(Supplied material)
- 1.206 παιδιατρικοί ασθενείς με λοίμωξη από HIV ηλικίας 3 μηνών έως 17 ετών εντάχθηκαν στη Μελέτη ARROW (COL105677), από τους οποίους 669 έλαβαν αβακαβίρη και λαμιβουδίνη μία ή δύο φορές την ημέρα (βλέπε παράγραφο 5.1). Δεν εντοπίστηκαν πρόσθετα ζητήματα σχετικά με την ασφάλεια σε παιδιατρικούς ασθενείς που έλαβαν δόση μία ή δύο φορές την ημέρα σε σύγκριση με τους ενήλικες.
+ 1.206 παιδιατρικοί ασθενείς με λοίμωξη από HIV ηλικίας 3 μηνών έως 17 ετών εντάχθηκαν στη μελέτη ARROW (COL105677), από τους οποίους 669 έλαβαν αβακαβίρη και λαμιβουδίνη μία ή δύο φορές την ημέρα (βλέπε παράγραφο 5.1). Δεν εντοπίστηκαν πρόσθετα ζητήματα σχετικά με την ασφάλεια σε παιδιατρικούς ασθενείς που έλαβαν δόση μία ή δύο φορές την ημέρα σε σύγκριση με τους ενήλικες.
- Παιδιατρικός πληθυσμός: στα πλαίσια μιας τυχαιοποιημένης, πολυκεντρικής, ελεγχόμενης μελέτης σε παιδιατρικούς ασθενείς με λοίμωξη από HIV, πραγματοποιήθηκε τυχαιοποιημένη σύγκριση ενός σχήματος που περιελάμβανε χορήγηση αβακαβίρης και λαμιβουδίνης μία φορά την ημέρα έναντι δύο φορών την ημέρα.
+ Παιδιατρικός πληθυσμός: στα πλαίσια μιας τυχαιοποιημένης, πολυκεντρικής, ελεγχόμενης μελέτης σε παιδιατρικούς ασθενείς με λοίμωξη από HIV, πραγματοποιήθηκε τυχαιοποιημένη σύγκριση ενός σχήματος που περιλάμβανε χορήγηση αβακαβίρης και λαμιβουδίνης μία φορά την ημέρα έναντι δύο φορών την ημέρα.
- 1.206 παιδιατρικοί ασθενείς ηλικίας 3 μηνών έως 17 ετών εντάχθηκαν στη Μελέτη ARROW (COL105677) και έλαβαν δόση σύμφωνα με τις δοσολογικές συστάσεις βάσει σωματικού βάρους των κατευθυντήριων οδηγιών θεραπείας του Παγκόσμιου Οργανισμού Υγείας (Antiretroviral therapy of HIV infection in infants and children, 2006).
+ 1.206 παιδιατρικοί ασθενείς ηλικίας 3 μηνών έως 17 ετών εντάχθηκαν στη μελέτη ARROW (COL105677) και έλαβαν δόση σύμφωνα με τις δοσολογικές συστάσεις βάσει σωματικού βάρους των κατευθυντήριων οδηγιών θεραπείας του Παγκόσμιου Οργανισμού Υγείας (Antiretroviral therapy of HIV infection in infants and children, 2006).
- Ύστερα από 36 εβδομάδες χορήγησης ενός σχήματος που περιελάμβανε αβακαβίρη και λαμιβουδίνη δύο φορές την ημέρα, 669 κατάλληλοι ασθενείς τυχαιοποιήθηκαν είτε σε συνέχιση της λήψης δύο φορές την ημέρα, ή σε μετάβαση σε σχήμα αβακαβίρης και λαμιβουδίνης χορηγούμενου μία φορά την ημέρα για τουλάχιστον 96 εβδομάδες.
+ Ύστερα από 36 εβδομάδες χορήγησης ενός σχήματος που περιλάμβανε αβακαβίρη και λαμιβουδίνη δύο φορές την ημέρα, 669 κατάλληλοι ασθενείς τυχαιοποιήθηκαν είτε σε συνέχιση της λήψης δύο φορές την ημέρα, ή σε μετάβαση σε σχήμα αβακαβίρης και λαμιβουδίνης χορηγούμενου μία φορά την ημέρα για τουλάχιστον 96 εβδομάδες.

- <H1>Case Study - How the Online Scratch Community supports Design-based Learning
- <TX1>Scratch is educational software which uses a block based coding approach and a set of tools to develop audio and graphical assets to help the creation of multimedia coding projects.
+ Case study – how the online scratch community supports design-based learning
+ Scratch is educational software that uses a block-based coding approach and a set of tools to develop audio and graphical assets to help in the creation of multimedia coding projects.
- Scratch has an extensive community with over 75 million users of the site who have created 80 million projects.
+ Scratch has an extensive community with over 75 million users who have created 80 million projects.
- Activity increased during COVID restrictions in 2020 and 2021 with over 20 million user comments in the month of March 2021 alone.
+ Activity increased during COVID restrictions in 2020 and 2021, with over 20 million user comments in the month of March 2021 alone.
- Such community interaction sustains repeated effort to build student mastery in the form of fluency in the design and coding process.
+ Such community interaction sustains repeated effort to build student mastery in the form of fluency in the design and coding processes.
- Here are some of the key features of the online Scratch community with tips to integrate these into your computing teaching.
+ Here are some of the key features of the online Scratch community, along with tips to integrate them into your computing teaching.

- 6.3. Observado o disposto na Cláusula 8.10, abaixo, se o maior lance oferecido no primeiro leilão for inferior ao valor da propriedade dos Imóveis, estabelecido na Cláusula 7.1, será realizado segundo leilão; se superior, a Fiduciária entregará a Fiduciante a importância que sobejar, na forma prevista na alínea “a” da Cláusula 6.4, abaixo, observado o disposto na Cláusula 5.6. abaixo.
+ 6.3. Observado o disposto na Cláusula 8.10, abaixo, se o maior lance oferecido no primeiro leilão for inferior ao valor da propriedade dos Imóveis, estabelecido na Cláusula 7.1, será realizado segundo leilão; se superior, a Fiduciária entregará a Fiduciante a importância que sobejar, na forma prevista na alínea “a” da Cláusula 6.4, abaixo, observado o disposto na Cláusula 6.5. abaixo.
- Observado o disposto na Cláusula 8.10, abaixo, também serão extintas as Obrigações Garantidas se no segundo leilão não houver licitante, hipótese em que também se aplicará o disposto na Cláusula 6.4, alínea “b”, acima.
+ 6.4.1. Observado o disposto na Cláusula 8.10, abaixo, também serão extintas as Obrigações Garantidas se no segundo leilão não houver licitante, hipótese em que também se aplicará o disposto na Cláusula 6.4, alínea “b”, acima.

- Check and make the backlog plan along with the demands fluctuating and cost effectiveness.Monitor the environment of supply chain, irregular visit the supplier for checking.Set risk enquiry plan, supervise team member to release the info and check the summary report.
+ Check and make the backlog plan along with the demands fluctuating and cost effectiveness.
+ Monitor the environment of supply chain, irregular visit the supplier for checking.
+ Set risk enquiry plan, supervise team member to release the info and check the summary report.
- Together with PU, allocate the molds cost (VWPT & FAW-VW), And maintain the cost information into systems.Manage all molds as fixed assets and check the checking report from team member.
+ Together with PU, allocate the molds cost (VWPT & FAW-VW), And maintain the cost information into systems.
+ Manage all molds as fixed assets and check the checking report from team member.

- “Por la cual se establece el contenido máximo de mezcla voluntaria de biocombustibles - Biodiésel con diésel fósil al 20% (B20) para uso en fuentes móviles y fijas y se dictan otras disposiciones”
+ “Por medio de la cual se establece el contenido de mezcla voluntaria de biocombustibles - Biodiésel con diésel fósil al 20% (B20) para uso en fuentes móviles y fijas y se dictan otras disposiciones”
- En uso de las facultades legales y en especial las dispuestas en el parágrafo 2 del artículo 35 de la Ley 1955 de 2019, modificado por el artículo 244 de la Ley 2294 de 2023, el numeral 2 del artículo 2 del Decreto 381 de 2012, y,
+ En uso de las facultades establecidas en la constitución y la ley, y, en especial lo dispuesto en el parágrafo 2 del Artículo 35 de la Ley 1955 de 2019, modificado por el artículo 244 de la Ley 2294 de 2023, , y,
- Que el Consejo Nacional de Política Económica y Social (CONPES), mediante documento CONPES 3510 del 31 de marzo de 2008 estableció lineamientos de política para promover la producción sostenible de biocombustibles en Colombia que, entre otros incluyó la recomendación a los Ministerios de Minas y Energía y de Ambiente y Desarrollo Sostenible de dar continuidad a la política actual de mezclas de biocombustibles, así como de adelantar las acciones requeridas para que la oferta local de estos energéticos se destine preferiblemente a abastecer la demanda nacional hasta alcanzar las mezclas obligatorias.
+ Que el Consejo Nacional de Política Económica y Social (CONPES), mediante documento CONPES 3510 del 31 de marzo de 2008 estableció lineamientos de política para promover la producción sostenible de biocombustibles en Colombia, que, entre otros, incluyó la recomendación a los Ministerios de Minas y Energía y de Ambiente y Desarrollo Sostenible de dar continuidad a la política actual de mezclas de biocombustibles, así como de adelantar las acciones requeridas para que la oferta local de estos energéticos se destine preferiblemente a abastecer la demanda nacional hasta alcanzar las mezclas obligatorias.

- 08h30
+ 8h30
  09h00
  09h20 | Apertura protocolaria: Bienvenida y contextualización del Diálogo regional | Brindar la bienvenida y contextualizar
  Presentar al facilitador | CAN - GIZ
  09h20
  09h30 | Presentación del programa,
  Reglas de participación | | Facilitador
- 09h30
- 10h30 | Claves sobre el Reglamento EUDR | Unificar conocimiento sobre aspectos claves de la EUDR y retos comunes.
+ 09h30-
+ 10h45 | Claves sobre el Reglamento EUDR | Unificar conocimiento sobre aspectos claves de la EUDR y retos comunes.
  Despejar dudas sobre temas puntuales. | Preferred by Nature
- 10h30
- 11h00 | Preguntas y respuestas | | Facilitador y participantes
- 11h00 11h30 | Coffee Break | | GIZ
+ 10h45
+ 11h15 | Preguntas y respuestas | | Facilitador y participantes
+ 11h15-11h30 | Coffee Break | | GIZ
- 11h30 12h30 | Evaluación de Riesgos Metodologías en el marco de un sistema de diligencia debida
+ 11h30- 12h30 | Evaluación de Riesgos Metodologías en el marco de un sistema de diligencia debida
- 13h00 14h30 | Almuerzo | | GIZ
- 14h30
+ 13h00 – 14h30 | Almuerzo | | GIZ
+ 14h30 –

(Work item) Reproduce the listing above exactly from the line containing "10h45 | Claves" through its last line, with both of those lines included.

(Result of the exercise)
+ 10h45 | Claves sobre el Reglamento EUDR | Unificar conocimiento sobre aspectos claves de la EUDR y retos comunes.
  Despejar dudas sobre temas puntuales. | Preferred by Nature
- 10h30
- 11h00 | Preguntas y respuestas | | Facilitador y participantes
- 11h00 11h30 | Coffee Break | | GIZ
+ 10h45
+ 11h15 | Preguntas y respuestas | | Facilitador y participantes
+ 11h15-11h30 | Coffee Break | | GIZ
- 11h30 12h30 | Evaluación de Riesgos Metodologías en el marco de un sistema de diligencia debida
+ 11h30- 12h30 | Evaluación de Riesgos Metodologías en el marco de un sistema de diligencia debida
- 13h00 14h30 | Almuerzo | | GIZ
- 14h30
+ 13h00 – 14h30 | Almuerzo | | GIZ
+ 14h30 –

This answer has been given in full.